* EXERCISE INPUTS:
^^^^^^^^
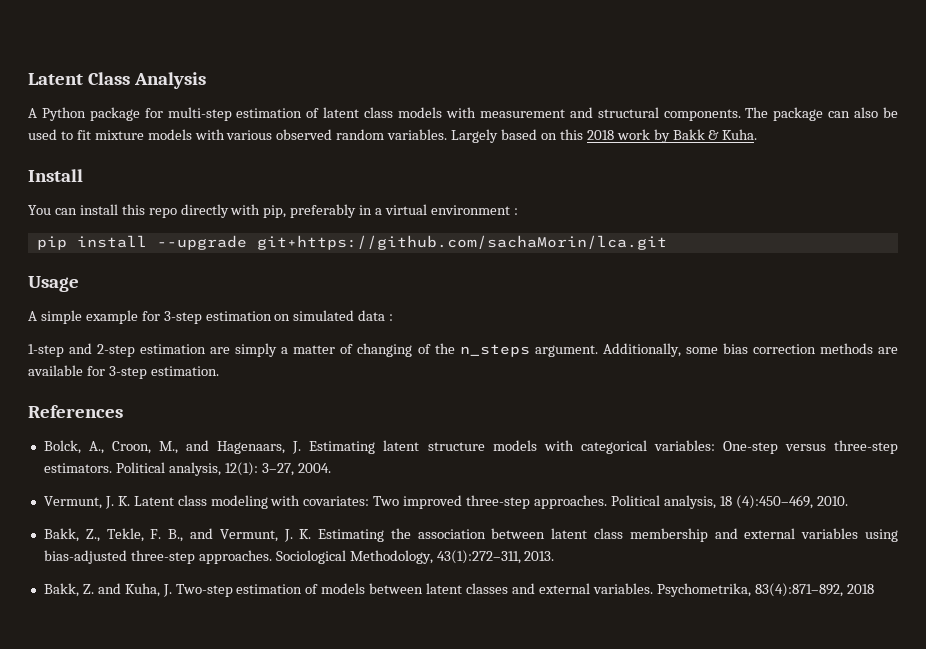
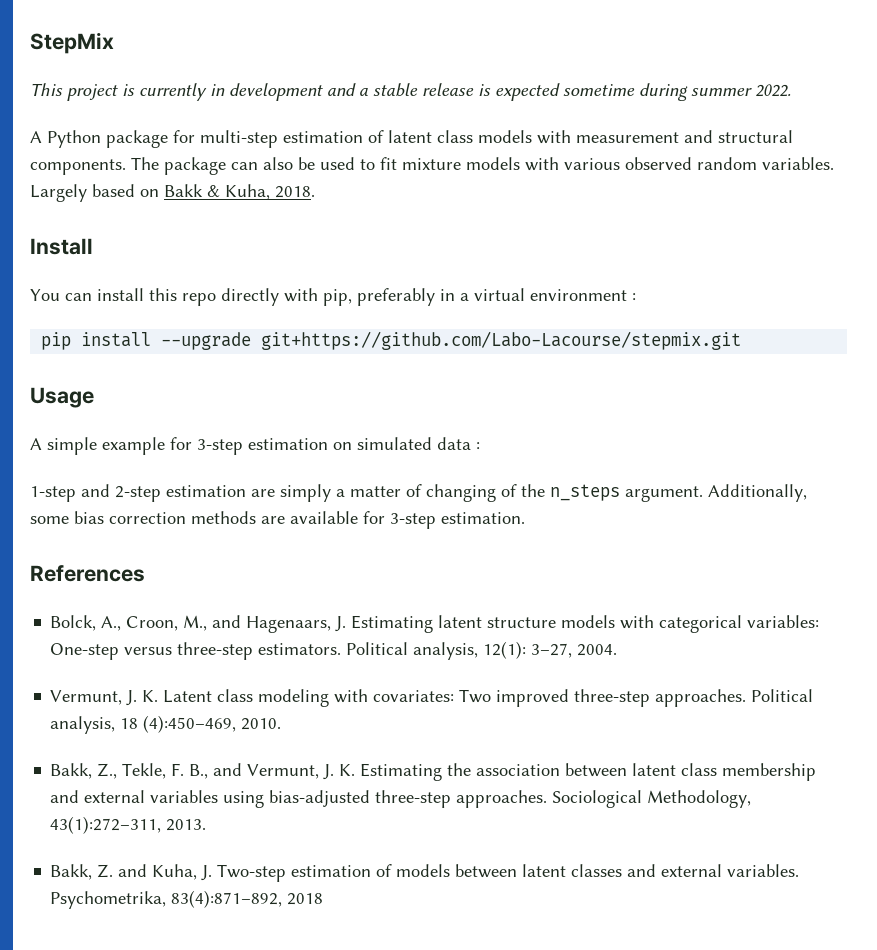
[28,72,206,89] Latent Class Analysis -> [30,32,114,54] [30,83,791,101] StepMix // This project is currently in development and a stable release is expected sometime during summer 2022.
[559,129,758,143] this 2018 work by Bakk & Kuha. -> [164,184,315,200] Bakk & Kuha, 2018.
[256,235,667,250] git+https://github.com/sachaMorin/lca.git -> [261,331,742,350] git+https://github.com/Labo-Lacourse/stepmix.git

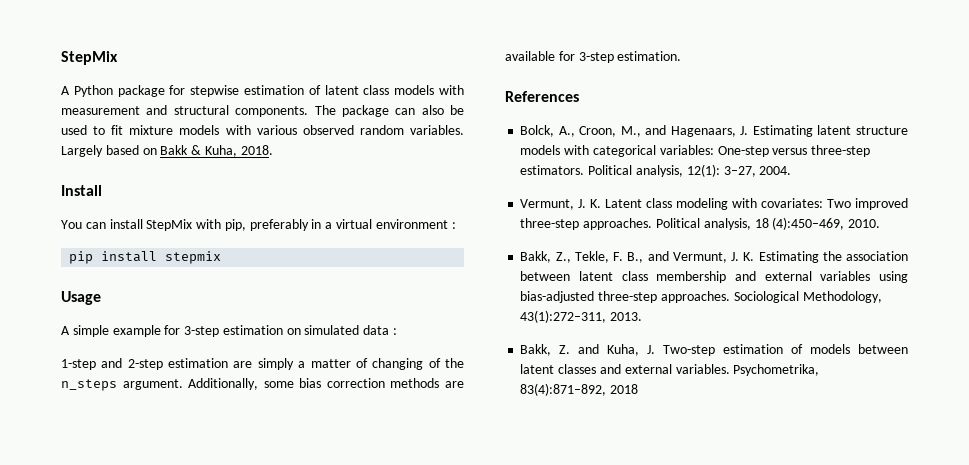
[30,32,114,54] [30,83,791,101] StepMix // This project is currently in development and a stable release is expected sometime during summer 2022. -> [61,51,118,65] StepMix
[200,130,278,148] multi-step -> [190,85,240,97] stepwise
[149,288,279,306] this repo directly -> [146,219,193,231] StepMix
[161,331,742,350] --upgrade git+https://github.com/Labo-Lacourse/stepmix.git -> [165,251,222,264] stepmix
^^^^^^^^
* YOUR GOAL: Could you restate each record word for word, keeping the pictures out?

* FINISHED TASK:
[28,72,206,89] Latent Class Analysis -> [30,32,114,54] [30,83,791,101] StepMix // This project is currently in development and a stable release is expected sometime during summer 2022.
[559,129,758,143] this 2018 work by Bakk & Kuha. -> [164,184,315,200] Bakk & Kuha, 2018.
[256,235,667,250] git+https://github.com/sachaMorin/lca.git -> [261,331,742,350] git+https://github.com/Labo-Lacourse/stepmix.git

[30,32,114,54] [30,83,791,101] StepMix // This project is currently in development and a stable release is expected sometime during summer 2022. -> [61,51,118,65] StepMix
[200,130,278,148] multi-step -> [190,85,240,97] stepwise
[149,288,279,306] this repo directly -> [146,219,193,231] StepMix
[161,331,742,350] --upgrade git+https://github.com/Labo-Lacourse/stepmix.git -> [165,251,222,264] stepmix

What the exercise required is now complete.